Assorted observations from Georgia 31, Auburn 24

todd uga

OK, getting down to more of the nuts-and-bolts of Saturday’s game

– I’m not telling you anything you don’t know, but the Dawgs won this game on the defensive line. The Auburn offensive line has given up some QB pressure from time-to-time and struggled opening running lanes from time-to-time, but this is the first time this season they’ve done both of those things for as long as they did against Georgia. Getting Tate shut down was particularly big–even Auburn’s touchdown drives came after strings of 3rd-and-long conversions that even new-and-re-improved Todd wouldn’t be able to keep up for a whole game, or even a whole drive. Todd, Adams, and McCalebb were good enough to get the ball across midfield, but without Tate, there was just too much ground to cover on second and third down to finish things off.

So the answer, I think, to the question of what Auburn did differently on those first two drives they didn’t do the rest of the game is “nothing.” Georgia just got the pass rush going on 3rd-and-long and Todd naturally didn’t have quite as much luck in those situations as he did in the first quarter.

– Boy, not that this is the first time one of my predictions has been “Dewey Defeats Truman”-grade FAIL, but my contention Friday that Auburn would match up well with Georgia’s running game ranks up there with the best/worst of them.
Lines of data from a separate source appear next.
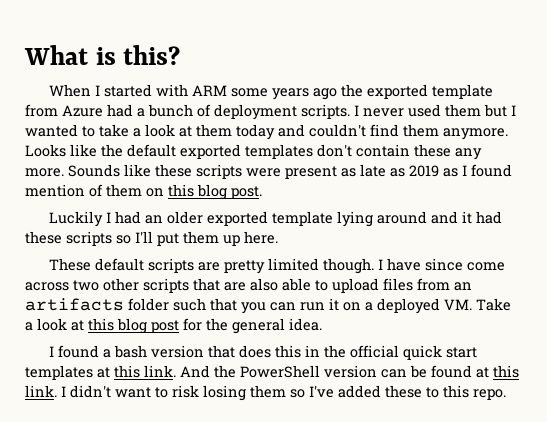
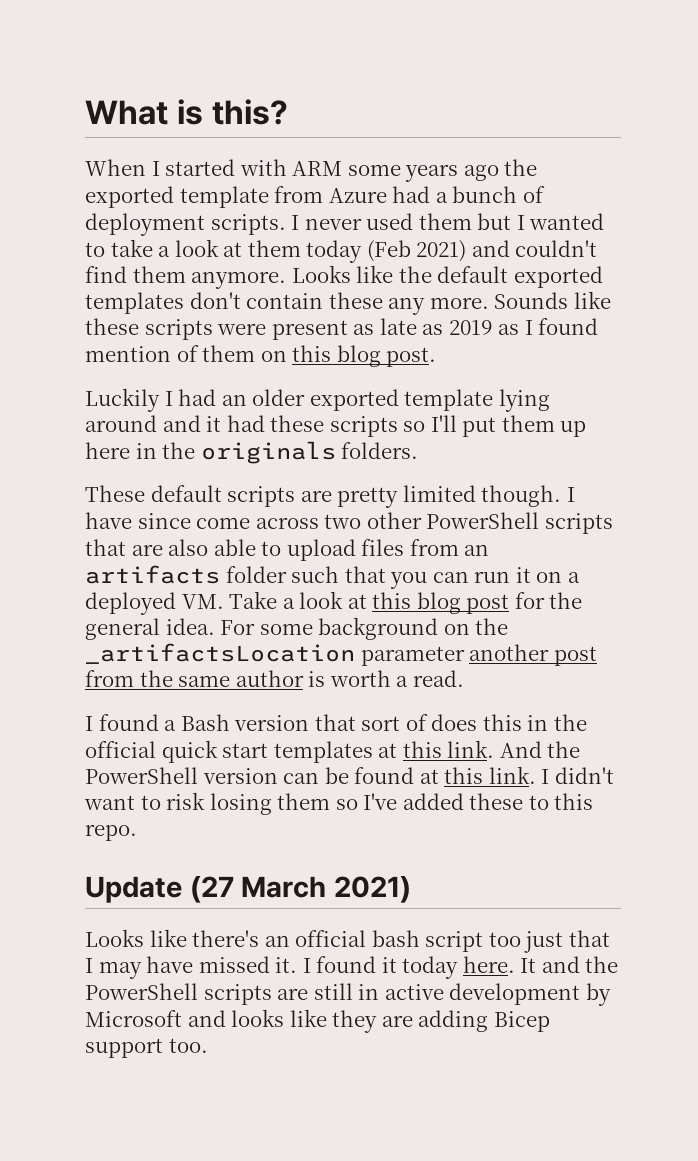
(275, 132) none -> [366,240,467,262] (Feb 2021)
[244,231,278,244] here. -> [85,441,419,464] here in the originals folders.
(139, 284) none -> [426,512,540,529] PowerShell
(322, 324) none -> [220,617,509,640] [85,643,597,666] [85,670,464,687] For some background on the _artifactsLocation parameter another post from the same author is worth a read.
[113,345,147,358] bash -> [180,714,230,731] Bash
(235, 351) none -> [361,714,428,731] sort of
(506, 394) none -> [85,876,412,903] [85,929,610,953] [85,956,619,979] [85,983,611,1006] [85,1009,550,1033] [85,1038,208,1058] // Update (27 March 2021) // Looks like there's an official bash script too just that I may have missed it. I found it today here. It and the PowerShell scripts are still in active development by Microsoft and looks like they are adding Bicep support too.

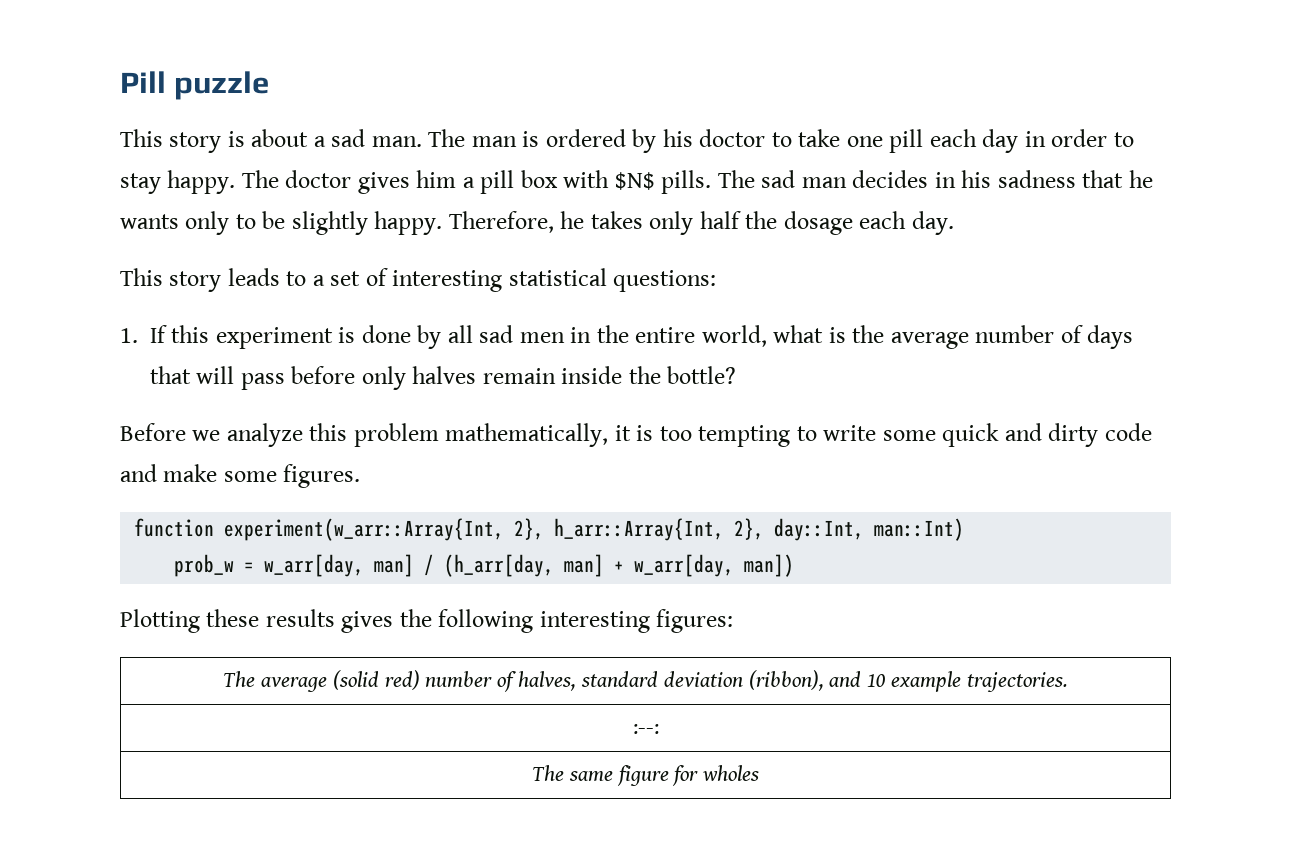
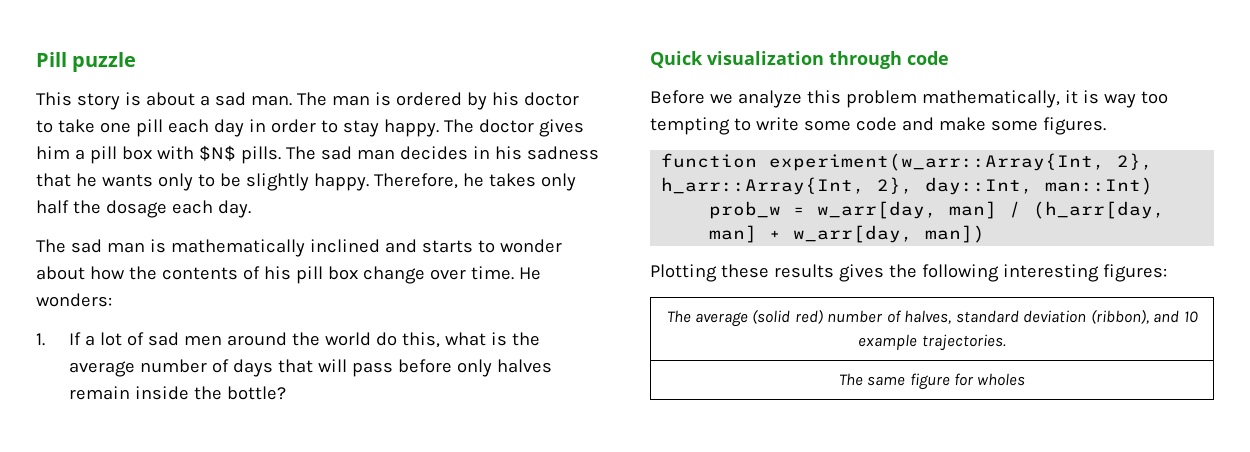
[120,268,717,292] [120,325,767,349] This story leads to a set of interesting statistical questions: // 1. If this experiment is done by all sad men in the entire world, -> [36,239,562,257] [36,266,541,284] [36,293,112,307] [36,332,441,348] The sad man is mathematically inclined and starts to wonder about how the contents of his pill box change over time. He wonders: // 1. If a lot of sad men around the world do this,
(737, 375) none -> [650,51,949,69] // Quick visualization through code
(654, 433) none -> [1103,93,1136,108] way
[942,423,1099,447] quick and dirty -> (851, 125) none
[632,724,659,734] // :--: -> (1006, 342) none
Losing the Toro hurt, of course, but the Dawgs were already punching some huge holes in the Auburn line and Washington just couldn’t provide the kind of run support an already-hamstrung linebacking corps needed. I can admit this, too: Ealey was a lot better than I expected him to be.

– Man, I hate to do it, but it’s time to call a spade a spade: Neiko Thorpe just hasn’t been as good as I thought he would be this season. Another questionable-to-poor game from him, and though I don’t want to make any kind of pronouncement about the coaching job here, between Thorpe and the very occasional struggles at the nickel, cornerback might be the one spot on the team where Auburn’s maybe not playing up to their talent level. We’ll see what happens next year, when hopefully there’ll be more than three or four healthy corners on the team.
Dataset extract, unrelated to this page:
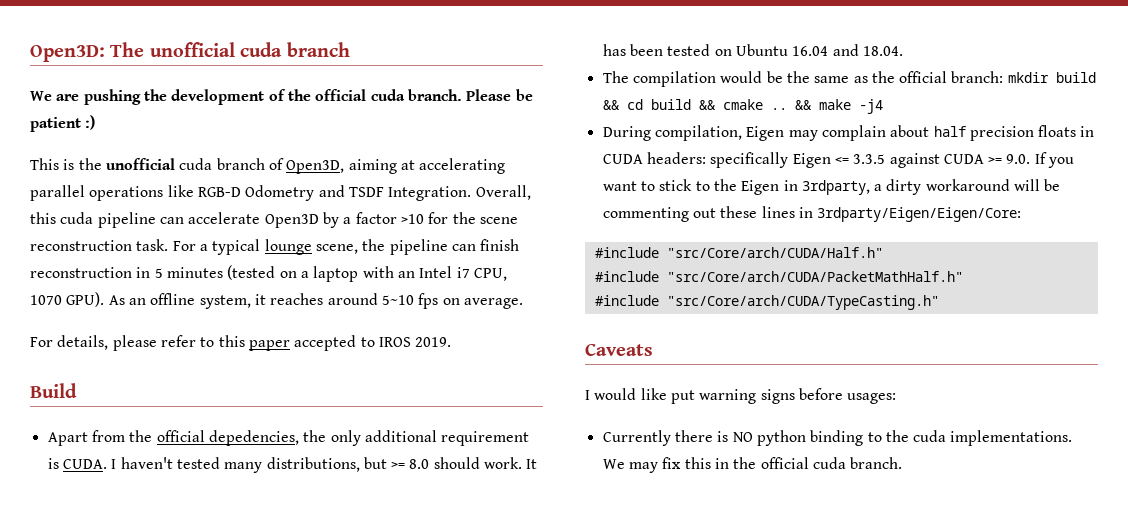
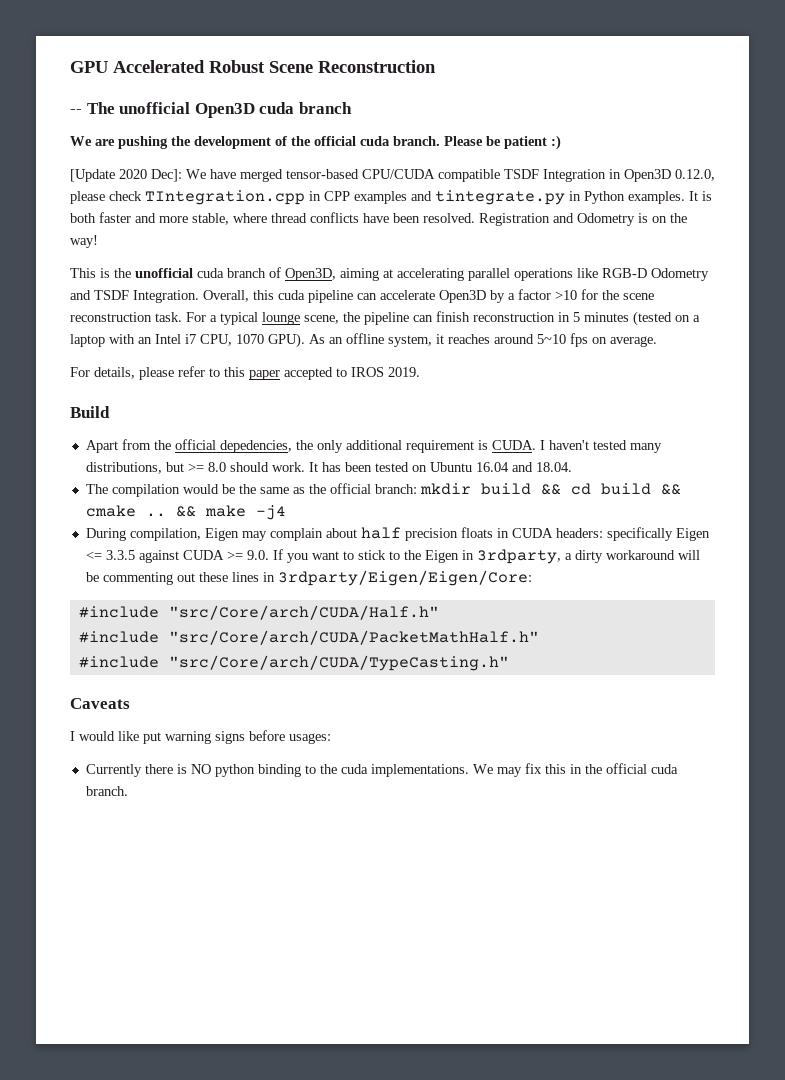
[30,45,105,62] Open3D: -> [70,60,436,73] [70,109,82,114] GPU Accelerated Robust Scene Reconstruction // --
(235, 49) none -> [194,103,255,118] Open3D
(96, 122) none -> [70,169,715,182] [70,190,712,205] [70,212,687,226] [70,235,98,248] // [Update 2020 Dec]: We have merged tensor-based CPU/CUDA compatible TSDF Integration in Open3D 0.12.0, please check TIntegration.cpp in CPP examples and tintegrate.py in Python examples. It is both faster and more stable, where thread conflicts have been resolved. Registration and Odometry is on the way!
– I knew Auburn was in trouble when Georgia kept handing them chances to put the stake through their heart in the first half and the Auburn offense just kept declining. The Tigers started five drives spanning the end of the first quarter through the start of the third at the Georgia 44 and their own 39, 42, 39, and 37 … and produced two first downs and zero points. Blecch.

– That kind of field position comes in part from good defense, but it also has a ton to do with special teams, and that’s what’s most frustrating about this defeat: for the first time all season Auburn not only won the special teams battle but won it decisively. Durst was on fire; Todd nailed his pooch punt again; Washington put together the best punt return of the season (and kicked his fumble out of bounds, thank heavens) and then of course housed the kick return that made that last Auburn drive worth watching in the first place. If you’ve told me before the game that Todd would go 20-for-28 for 8.5 an attempt and Auburn would score on a kick return while not allowing Georgia any special-teams-related short fields, I’d have beta substantial amount of money on the Tigers pulling the game out.

– But when you finish -2 in turnover margin and have five possessions that cross midfield without scoring points, those sorts of things happen. The second Todd pick, in particular, was the biggest play of the game by a mile-and-a-half.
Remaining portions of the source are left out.